I have a lean spot just over 1/2 open, the needles is all the way up for max gas cant get it out. One other thing i can not get it over 9200rpm. I do not have a cluth kit, Do i need one to make this thing go like stock.
I race the same sled and i get out in front fast 3-4 sleds but on top end he goes right by. Take the kit off dead even. ANY IDES.
 

I have no clue :dunno:. Hear what it dose. i run it and the temp goes way up and back fires take the plugs out there white. I add a little duck tape to the filter a the temp gose down and it runes fine, but when you open it right up on the lake it dies rigth out. like if it is to rich, because you let off and it is fine agin. so it is like lean spot around 1/2 to 3/4 open.
 
This is what i used. It is found on our home page at TY

ECP RX1/RXWARRIOR INSTALL



The following is a list of parts that are included in the ECP Filter Kit.

2 K&N Filters, 2 Pre Filters, 4 – 165 main jets, 4- silver CV springs, 4 temp 10 rated spark plugs. 1 crank case vent filter and oil for the case vent filter.







Once all of the parts are in order/ Remove the air box by loosening the air box clamps, remove front box strap, and crank case vent hose. As you lift the box off carefully, you will see the air box vent drain attached to the lower side of the box. You can remove the clamp and leave the hose in place. This drain will not longer be used.





Before we remove the carbs. Remove the choke cable and throttle cable from the carbs. Then start on one side and remove each black CV cap on the top of the carbs. Each cap will be held in place with 2 phillips head screws. As you remove each final screw from the cap apply slight pressure to the cap. The CV spring is right underneath the cap. As you lift each cap remove them extremely slow and look for the small o-ring that may be stuck to the cap or still in place on the top of the carb. (BE VERY CAREFULL NOT TO LOOSE THESE) Also be careful of the carb that the choke bracket is attached. Under that screw there will be a small brass colored spacer that may fall into the belly pan. (BE VERY CAREFULL NOT TO LOOSE THIS). Replace the stock CV springs with the new silver springs and reassemble in reverse order replacing all parts in their original position.

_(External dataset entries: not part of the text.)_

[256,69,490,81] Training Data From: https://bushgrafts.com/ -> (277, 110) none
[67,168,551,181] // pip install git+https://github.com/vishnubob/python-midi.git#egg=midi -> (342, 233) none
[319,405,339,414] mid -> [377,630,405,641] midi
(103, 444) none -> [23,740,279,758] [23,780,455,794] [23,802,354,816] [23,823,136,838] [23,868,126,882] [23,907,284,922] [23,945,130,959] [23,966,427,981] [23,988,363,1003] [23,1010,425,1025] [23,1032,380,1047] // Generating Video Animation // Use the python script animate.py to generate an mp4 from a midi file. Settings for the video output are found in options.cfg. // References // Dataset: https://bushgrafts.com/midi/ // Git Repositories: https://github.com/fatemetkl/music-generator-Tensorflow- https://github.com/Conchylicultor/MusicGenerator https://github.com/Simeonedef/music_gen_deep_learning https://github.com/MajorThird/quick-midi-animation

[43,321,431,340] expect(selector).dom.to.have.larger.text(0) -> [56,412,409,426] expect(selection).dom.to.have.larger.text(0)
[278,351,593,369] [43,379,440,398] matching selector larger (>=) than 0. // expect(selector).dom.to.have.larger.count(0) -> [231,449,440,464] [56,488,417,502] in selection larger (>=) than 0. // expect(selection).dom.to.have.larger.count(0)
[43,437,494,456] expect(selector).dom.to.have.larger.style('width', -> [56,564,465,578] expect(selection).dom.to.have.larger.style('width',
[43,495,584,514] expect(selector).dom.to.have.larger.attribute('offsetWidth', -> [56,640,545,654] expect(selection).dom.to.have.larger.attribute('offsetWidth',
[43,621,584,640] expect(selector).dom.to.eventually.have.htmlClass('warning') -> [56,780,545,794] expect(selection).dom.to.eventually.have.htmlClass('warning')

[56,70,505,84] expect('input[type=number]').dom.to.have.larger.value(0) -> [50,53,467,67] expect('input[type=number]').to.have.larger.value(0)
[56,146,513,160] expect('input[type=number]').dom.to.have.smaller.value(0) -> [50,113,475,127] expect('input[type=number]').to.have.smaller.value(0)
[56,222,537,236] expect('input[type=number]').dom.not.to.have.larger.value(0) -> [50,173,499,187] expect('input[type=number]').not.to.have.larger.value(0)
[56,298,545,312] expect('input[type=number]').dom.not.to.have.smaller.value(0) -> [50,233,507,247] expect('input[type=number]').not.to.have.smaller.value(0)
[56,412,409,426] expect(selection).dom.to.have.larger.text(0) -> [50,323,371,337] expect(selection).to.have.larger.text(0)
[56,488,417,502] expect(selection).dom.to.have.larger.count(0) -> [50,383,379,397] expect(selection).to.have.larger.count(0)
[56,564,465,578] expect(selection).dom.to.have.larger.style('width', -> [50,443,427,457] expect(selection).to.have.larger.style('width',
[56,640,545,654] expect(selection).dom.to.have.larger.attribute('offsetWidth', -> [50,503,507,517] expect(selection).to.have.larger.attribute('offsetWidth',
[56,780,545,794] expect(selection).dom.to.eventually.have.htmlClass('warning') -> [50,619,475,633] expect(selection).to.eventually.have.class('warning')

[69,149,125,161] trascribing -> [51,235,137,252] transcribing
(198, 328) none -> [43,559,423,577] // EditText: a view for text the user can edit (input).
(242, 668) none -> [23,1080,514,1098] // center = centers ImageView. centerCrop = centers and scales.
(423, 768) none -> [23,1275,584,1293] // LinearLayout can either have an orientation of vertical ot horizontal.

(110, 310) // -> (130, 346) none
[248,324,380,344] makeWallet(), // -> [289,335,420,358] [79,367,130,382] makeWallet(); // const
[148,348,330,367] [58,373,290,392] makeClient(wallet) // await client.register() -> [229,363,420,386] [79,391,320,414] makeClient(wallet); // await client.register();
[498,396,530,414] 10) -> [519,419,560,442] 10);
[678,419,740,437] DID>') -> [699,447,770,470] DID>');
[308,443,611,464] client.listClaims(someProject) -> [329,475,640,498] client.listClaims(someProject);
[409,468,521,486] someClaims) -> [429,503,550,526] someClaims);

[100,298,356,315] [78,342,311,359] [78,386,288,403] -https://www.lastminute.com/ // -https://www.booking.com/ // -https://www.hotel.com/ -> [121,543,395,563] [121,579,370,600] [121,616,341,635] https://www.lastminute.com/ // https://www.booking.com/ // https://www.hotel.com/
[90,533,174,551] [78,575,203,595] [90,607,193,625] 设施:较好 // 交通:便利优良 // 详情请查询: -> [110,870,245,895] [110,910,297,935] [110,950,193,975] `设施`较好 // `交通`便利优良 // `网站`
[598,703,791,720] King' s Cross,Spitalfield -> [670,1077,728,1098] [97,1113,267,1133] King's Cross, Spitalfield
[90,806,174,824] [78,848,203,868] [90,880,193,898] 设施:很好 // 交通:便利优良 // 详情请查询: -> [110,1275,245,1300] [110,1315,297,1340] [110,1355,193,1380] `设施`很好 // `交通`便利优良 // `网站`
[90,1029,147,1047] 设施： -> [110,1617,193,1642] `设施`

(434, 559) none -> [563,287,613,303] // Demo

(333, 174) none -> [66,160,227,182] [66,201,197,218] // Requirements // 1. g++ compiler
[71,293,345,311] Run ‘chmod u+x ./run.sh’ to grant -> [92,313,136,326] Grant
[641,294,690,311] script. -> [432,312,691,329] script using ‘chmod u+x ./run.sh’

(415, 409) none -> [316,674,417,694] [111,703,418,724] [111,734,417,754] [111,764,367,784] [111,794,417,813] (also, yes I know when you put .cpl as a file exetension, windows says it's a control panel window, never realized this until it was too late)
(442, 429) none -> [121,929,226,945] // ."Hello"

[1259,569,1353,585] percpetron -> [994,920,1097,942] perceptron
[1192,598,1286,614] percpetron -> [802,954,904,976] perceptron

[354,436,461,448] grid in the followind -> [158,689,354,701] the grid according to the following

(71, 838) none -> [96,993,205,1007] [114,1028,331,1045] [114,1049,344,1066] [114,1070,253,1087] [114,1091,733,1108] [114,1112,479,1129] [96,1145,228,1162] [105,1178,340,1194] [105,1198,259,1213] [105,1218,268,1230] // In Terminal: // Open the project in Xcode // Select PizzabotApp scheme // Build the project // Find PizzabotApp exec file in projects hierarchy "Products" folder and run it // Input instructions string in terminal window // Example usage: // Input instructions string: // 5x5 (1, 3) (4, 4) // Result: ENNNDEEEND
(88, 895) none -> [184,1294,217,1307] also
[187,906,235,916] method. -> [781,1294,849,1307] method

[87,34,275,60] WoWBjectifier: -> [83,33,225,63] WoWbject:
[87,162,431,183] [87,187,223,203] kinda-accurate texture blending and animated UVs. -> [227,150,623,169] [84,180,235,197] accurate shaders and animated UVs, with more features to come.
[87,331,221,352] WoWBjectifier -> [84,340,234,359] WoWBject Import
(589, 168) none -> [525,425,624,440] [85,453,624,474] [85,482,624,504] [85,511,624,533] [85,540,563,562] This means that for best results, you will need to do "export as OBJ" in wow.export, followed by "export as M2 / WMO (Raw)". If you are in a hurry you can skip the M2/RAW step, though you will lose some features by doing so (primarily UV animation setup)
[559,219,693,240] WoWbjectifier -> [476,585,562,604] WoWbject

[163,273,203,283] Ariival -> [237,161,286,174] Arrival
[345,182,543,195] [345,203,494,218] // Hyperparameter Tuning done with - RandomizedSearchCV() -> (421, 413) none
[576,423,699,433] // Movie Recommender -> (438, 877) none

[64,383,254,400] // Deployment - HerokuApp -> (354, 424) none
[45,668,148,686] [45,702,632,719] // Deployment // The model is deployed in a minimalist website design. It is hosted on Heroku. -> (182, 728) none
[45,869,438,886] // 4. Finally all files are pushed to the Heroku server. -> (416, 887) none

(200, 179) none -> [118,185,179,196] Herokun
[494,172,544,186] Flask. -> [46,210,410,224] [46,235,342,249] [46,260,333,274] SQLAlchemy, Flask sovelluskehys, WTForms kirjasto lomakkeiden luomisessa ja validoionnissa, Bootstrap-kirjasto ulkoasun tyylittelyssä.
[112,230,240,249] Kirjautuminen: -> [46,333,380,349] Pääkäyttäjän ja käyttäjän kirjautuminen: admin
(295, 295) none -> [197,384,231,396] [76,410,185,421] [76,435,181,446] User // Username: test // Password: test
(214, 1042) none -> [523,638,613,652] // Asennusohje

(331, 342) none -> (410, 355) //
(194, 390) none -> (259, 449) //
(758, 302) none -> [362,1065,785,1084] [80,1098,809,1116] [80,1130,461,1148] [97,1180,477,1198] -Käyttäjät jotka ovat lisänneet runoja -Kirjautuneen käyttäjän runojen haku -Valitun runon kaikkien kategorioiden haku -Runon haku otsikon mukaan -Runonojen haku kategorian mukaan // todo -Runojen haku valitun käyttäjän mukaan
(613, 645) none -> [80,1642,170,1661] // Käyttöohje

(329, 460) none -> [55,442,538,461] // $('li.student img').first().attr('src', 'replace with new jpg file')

Loosen the allen head clamps that hold the carb rack to the rubber intake manifolds. Remove the gas lines from the fuel pump at the pump side that goes to the carbs. Tip carbs away from the engine and pinch off the carb anti-freeze feed hoses at the top and then the hose under the carb rack. Then remove complete carb rack from sled. Before flipping the carbs over be sure to open the drains on the bottom of each float bowl with a Allen head wrench and drain carbs.





Once you have them drained take the carbs to the bench turn the carbs upside down and remove the float bowls. Inspect pilots, float level and fuel screw adjustment per stock spec, and install the new 165 main jets. After all carbs have been inspected and new jets installed. Reinstall the carbs in reverse order. Be sure all anti freeze lines and gas lines are reinstalled.





Follow the direction on oiling the crank case filter and install into crankcase vent hose. Be sure to zip strap filter to fuel pump to help hold it up in place.



Install 1 K&N Filters per 2 carbs , tighten clamps and install prefilters.







Install new spark plugs that came in kit.



Give the sled choke and fire her up. I would suggest a clutch kit to compliment the filter install. The sound is very distinct with filters in place and will give you great joy J
 
i did that, made it rich did not do any thing. What about changing the power jet?
 
blue rocket said:
I have an 04 worrier. It runs k&n, 165 main, plugs, and sliver springs.
I have a lean spot just over 1/2 open, the needles is all the way up for max gas cant get it out. One other thing i can not get it over 9200rpm. I do not have a cluth kit, Do i need one to make this thing go like stock.
I race the same sled and i get out in front fast 3-4 sleds but on top end he goes right by. Take the kit off dead even. ANY IDES.

2 things to try. First, close all you pilot fuel screws down to shut lightly on the seat. Then open them to 1.750 to 2.0 turns open. If that improves but does not cure the problem completely, try moving the clips on the needles down 1 clip psition from the stock number 3 position to the number 4 position. Be 100% certain that you synchronize the carbs before expecting miracles to happen. I cannot express this enough!

Freddie
 
blue rocket said:
I have no clue :dunno:. Hear what it dose. i run it and the temp goes way up and back fires take the plugs out there white. I add a little duck tape to the filter a the temp gose down and it runes fine, but when you open it right up on the lake it dies rigth out. like if it is to rich, because you let off and it is fine agin. so it is like lean spot around 1/2 to 3/4 open.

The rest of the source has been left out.